### YOUR OBJECTIVE
Would you give the entries again word for word, with no pictures in the copy?

Revision comparison data
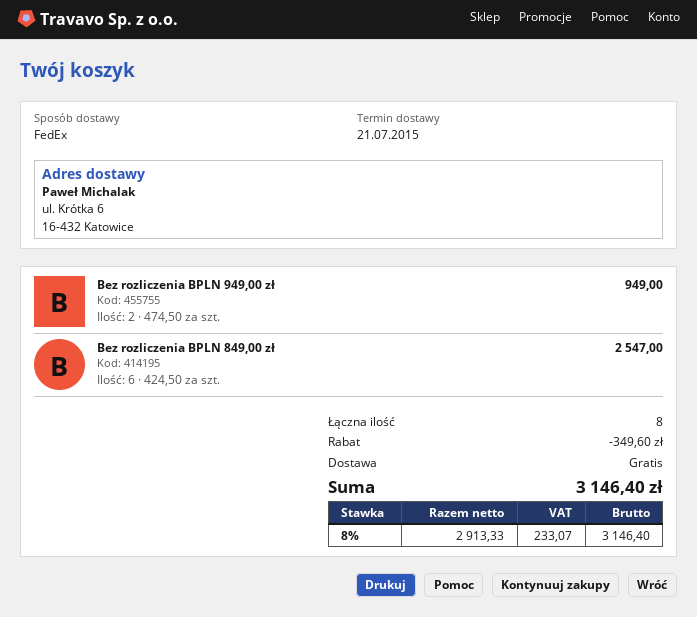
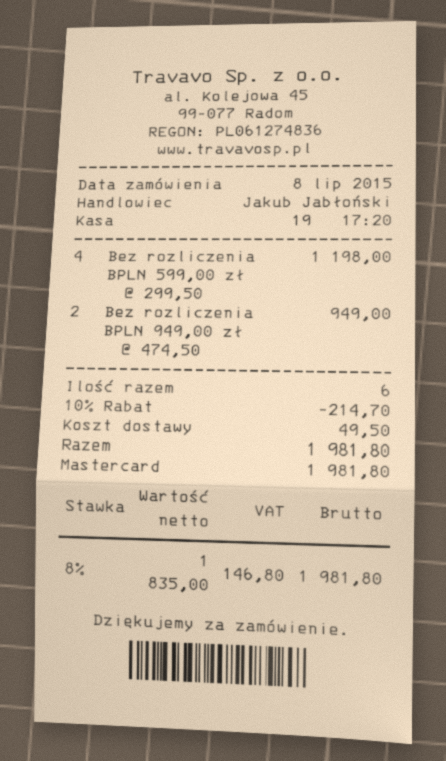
Bez rozliczenia BPLN 849,00 zł: 6 x 424.50 = 2547.00 -> none
Bez rozliczenia BPLN 599,00 zł: none -> 4 x 299.50 = 1198.00
total quantity: 8 -> 6
discount: 349.60 -> 214.70
shipping: 0.00 -> 49.50
net: 2913.33 -> 1835.00
tax: 8% = 233.07 -> 8% = 146.80
total: 3146.40 -> 1981.80

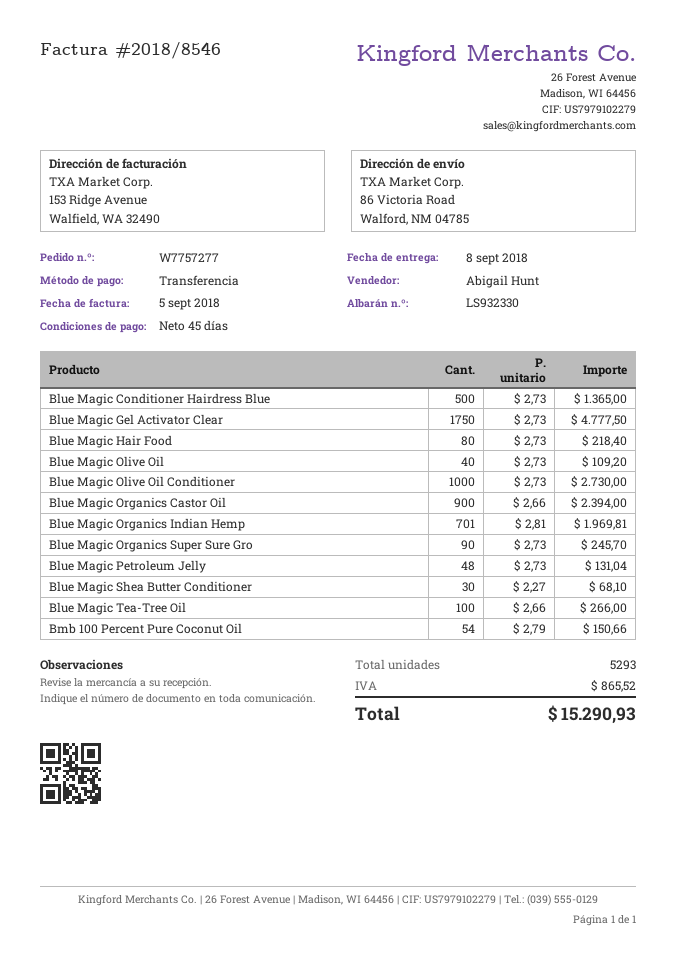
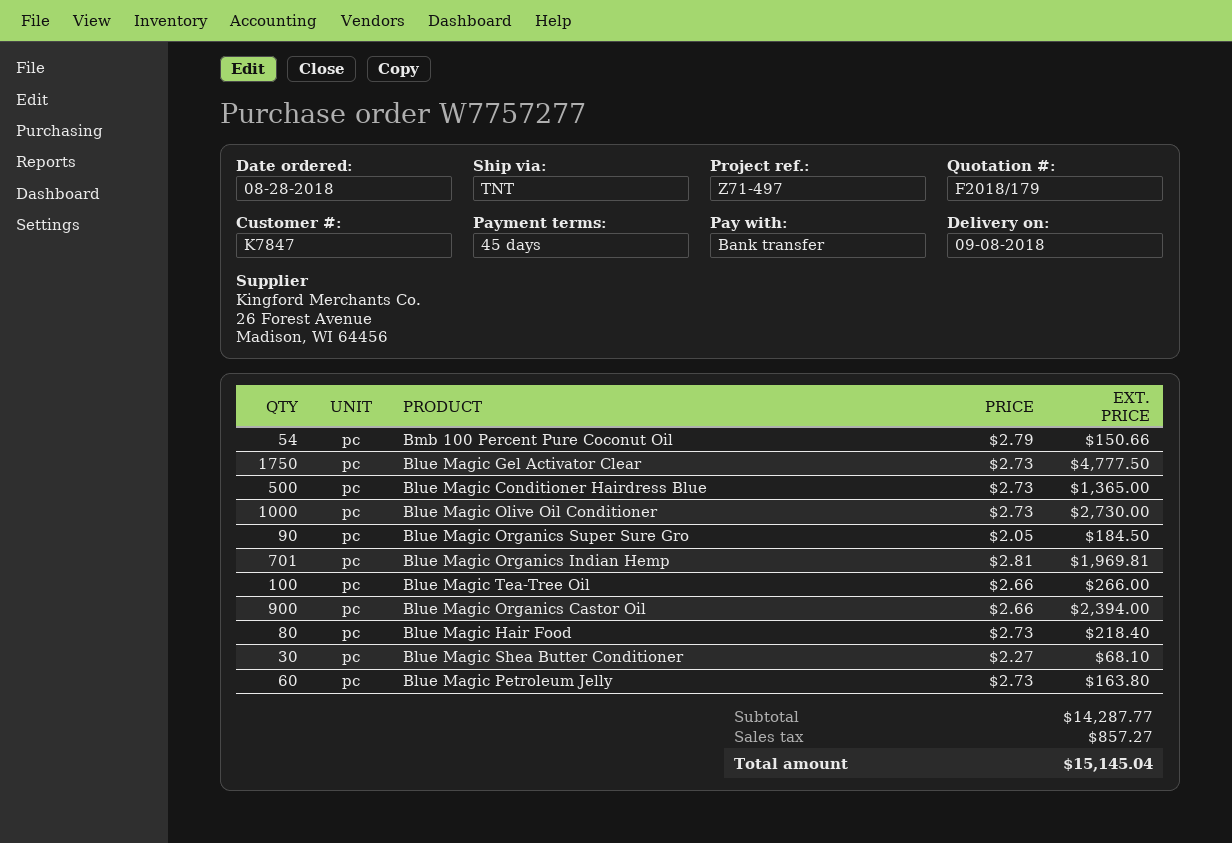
Blue Magic Olive Oil: 40 x 2.73 = 109.20 -> none
Blue Magic Organics Super Sure Gro: 90 x 2.73 = 245.70 -> 90 x 2.05 = 184.50
Blue Magic Petroleum Jelly: 48 x 2.73 = 131.04 -> 60 x 2.73 = 163.80
tax: 865.52 -> 857.27
total: 15290.93 -> 15145.04

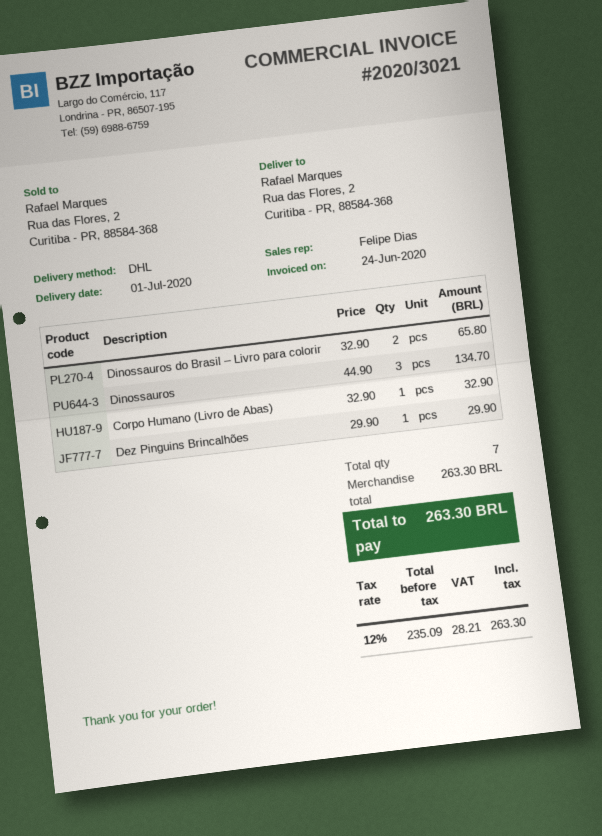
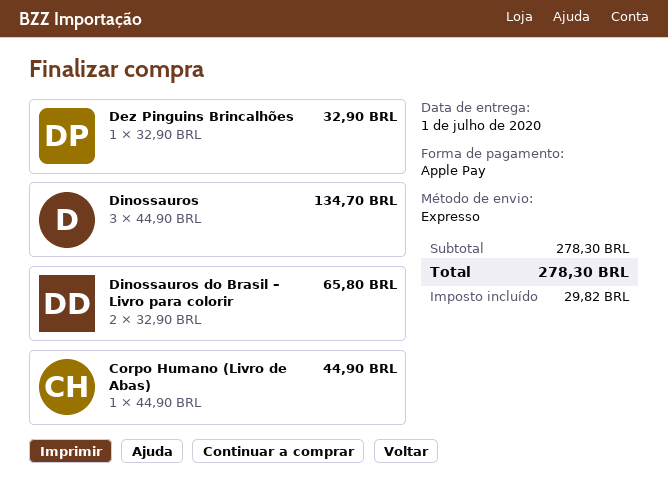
shipping method: DHL -> express
Corpo Humano (Livro de Abas): 1 x 32.90 = 32.90 -> 1 x 44.90 = 44.90
Dez Pinguins Brincalhões: 1 x 29.90 = 29.90 -> 1 x 32.90 = 32.90
subtotal: 263.30 -> 278.30
tax: 28.21 -> 29.82
total: 263.30 -> 278.30

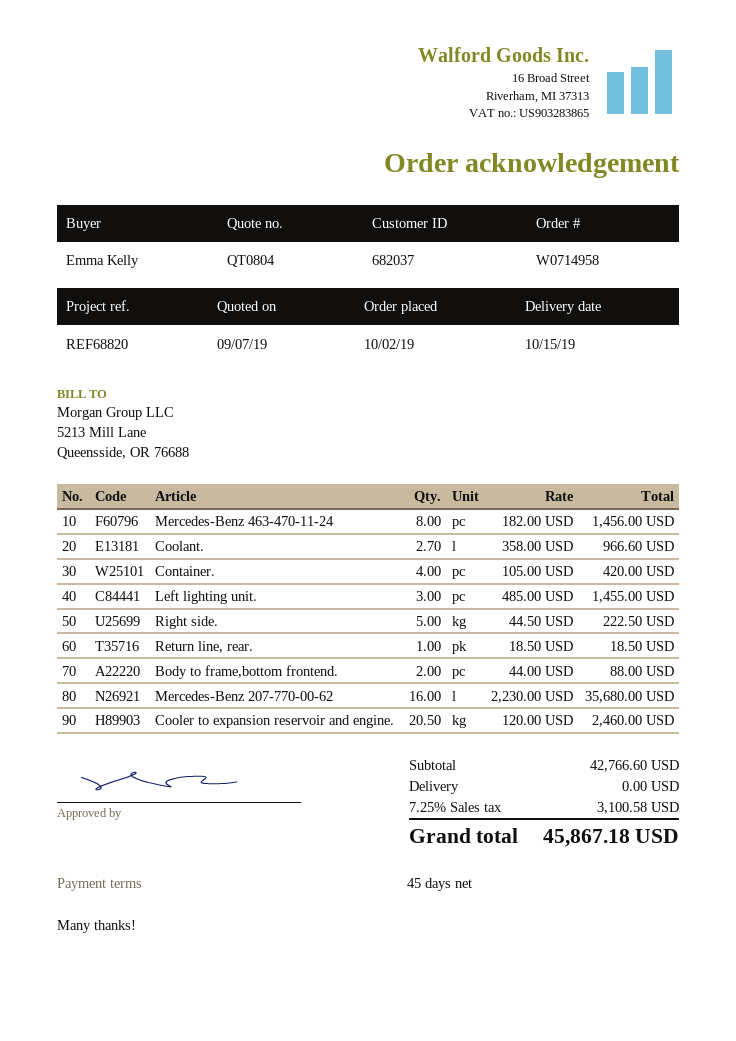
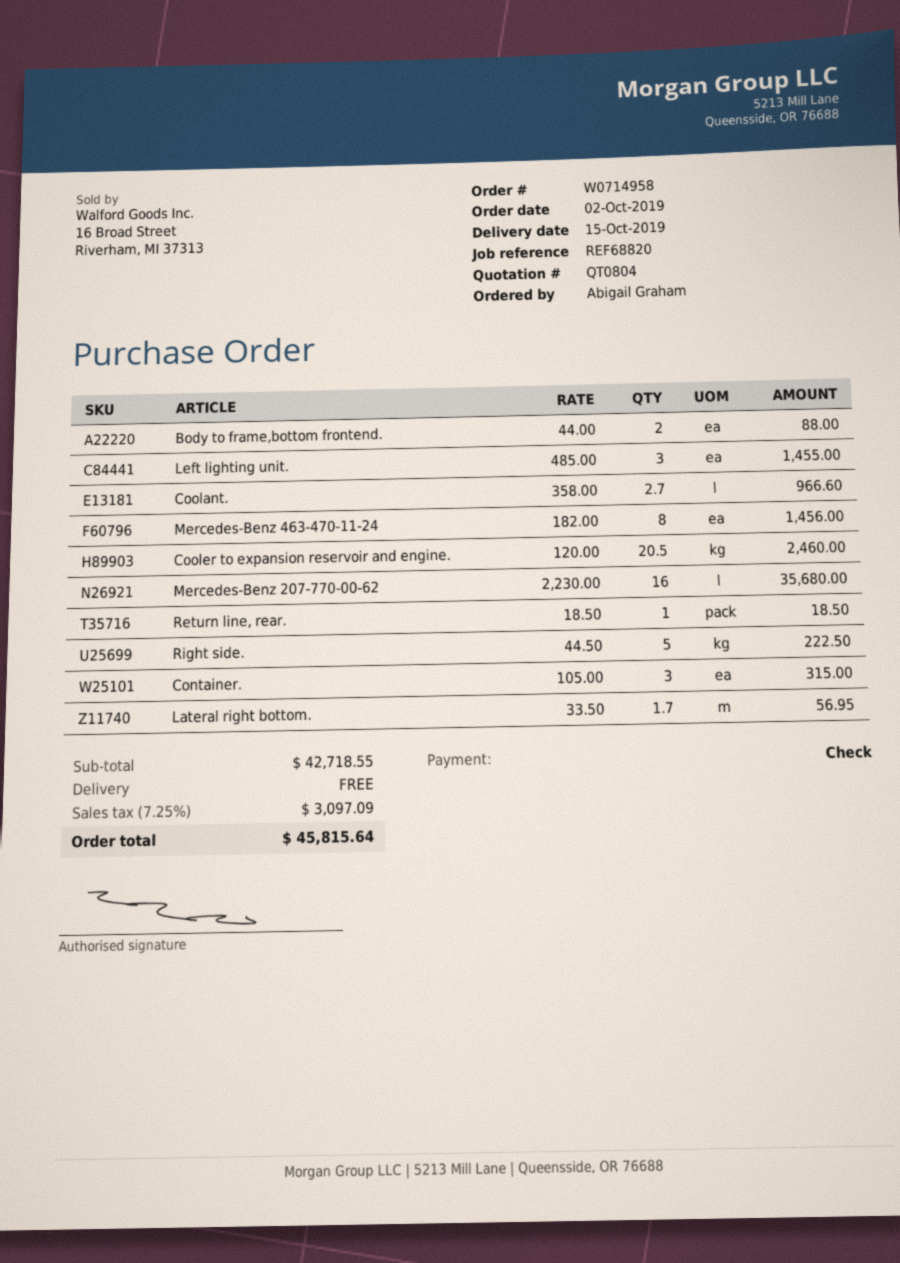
ordered by: Emma Kelly -> Abigail Graham
Container.: 4 x 105.00 = 420.00 -> 3 x 105.00 = 315.00
Lateral right bottom.: none -> 1.7 x 33.50 = 56.95
subtotal: 42766.60 -> 42718.55
tax: 7.25% = 3100.58 -> 7.25% = 3097.09
total: 45867.18 -> 45815.64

### EXERCISE SOLUTION
Bez rozliczenia BPLN 849,00 zł: 6 x 424.50 = 2547.00 -> none
Bez rozliczenia BPLN 599,00 zł: none -> 4 x 299.50 = 1198.00
total quantity: 8 -> 6
discount: 349.60 -> 214.70
shipping: 0.00 -> 49.50
net: 2913.33 -> 1835.00
tax: 8% = 233.07 -> 8% = 146.80
total: 3146.40 -> 1981.80

Blue Magic Olive Oil: 40 x 2.73 = 109.20 -> none
Blue Magic Organics Super Sure Gro: 90 x 2.73 = 245.70 -> 90 x 2.05 = 184.50
Blue Magic Petroleum Jelly: 48 x 2.73 = 131.04 -> 60 x 2.73 = 163.80
tax: 865.52 -> 857.27
total: 15290.93 -> 15145.04

shipping method: DHL -> express
Corpo Humano (Livro de Abas): 1 x 32.90 = 32.90 -> 1 x 44.90 = 44.90
Dez Pinguins Brincalhões: 1 x 29.90 = 29.90 -> 1 x 32.90 = 32.90
subtotal: 263.30 -> 278.30
tax: 28.21 -> 29.82
total: 263.30 -> 278.30

ordered by: Emma Kelly -> Abigail Graham
Container.: 4 x 105.00 = 420.00 -> 3 x 105.00 = 315.00
Lateral right bottom.: none -> 1.7 x 33.50 = 56.95
subtotal: 42766.60 -> 42718.55
tax: 7.25% = 3100.58 -> 7.25% = 3097.09
total: 45867.18 -> 45815.64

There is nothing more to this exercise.